- Country: United States
- Language: English
- Genres: Post-apocalyptic, horror, short story

Publication
- Published in: Ubris Night Shift
- Publisher: Doubleday
- Media type: Print (Hardcover)
- Publication date: 1969

= Night Surf =

"Night Surf" is a post-apocalyptic short story by Stephen King, first published in the spring 1969 issue of Ubris. In 1978 it was collected in King's book Night Shift.

==Plot summary==
On an August night on Anson Beach, New Hampshire, a group of former college students have survived a plague caused by a virus called A6, or "Captain Trips". They believe the virus spread out of Southeast Asia and wiped out most of humanity.
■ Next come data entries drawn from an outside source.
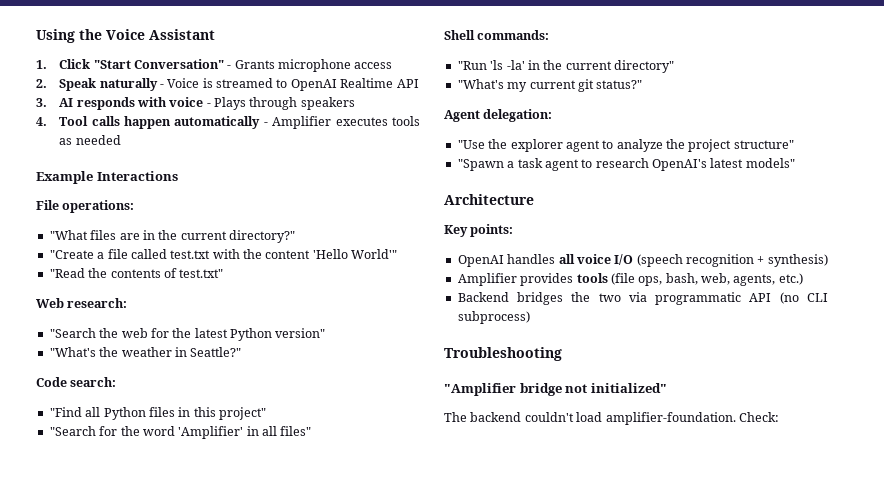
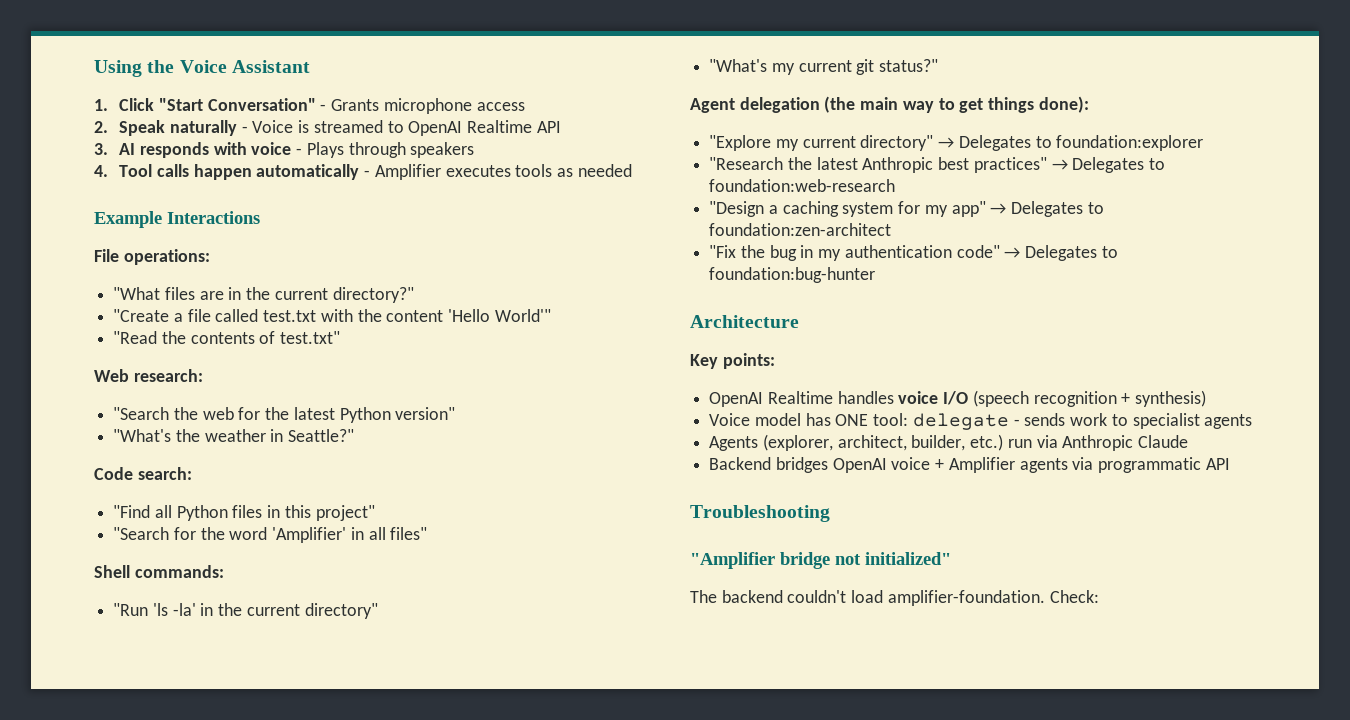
- Agent delegation:
- "Use the explorer agent to analyze the project structure"
- "Spawn a task agent to research OpenAI's latest models"
+ Agent delegation (the main way to get things done):
+ "Explore my current directory" → Delegates to foundation:explorer
+ "Research the latest Anthropic best practices" → Delegates to foundation:web-research
+ "Design a caching system for my app" → Delegates to foundation:zen-architect
+ "Fix the bug in my authentication code" → Delegates to foundation:bug-hunter
- OpenAI handles all voice I/O (speech recognition + synthesis)
+ OpenAI Realtime handles voice I/O (speech recognition + synthesis)
- Amplifier provides tools (file ops, bash, web, agents, etc.)
- Backend bridges the two via programmatic API (no CLI subprocess)
+ Voice model has ONE tool: delegate - sends work to specialist agents
+ Agents (explorer, architect, builder, etc.) run via Anthropic Claude
+ Backend bridges OpenAI voice + Amplifier agents via programmatic API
The characters' outlook is grim. They encounter a delirious man dying of the plague and burn him alive on a pyre as a half-serious black magic human sacrifice. The protagonist, Bernie, reflects upon this new world and reminisces about "the time before" when he went to Anson Beach in his youth, years before the plague. All the members of Bernie's group had survived a virus called A2, which supposedly made them immune to A6. But Needles reveals to Bernie that he has contracted A6. Bernie admits to himself that deep down they know that A2 is not a guarantee against A6 and that they will probably all be dead by Christmas. Bernie's girlfriend keeps up the pretense, accepting Bernie's explanation that Needles must have lied about having A2 so the others would not leave him behind.

== Publication ==
"Night Surf" was first published in the spring 1969 issue of Ubris magazine. A heavily revised version was published in the August 1974 issue of Cavalier magazine. In 1978, the story was collected in King's first book of short stories, Night Shift. At eight pages long, it is one of King's shortest short stories.

== Adaptations ==
Writer-director Peter Sullivan adapted "Night Surf" as a short film, produced in 2002. Optioned from King for a dollar, the film is part of the Dollar Baby collection of similar short films.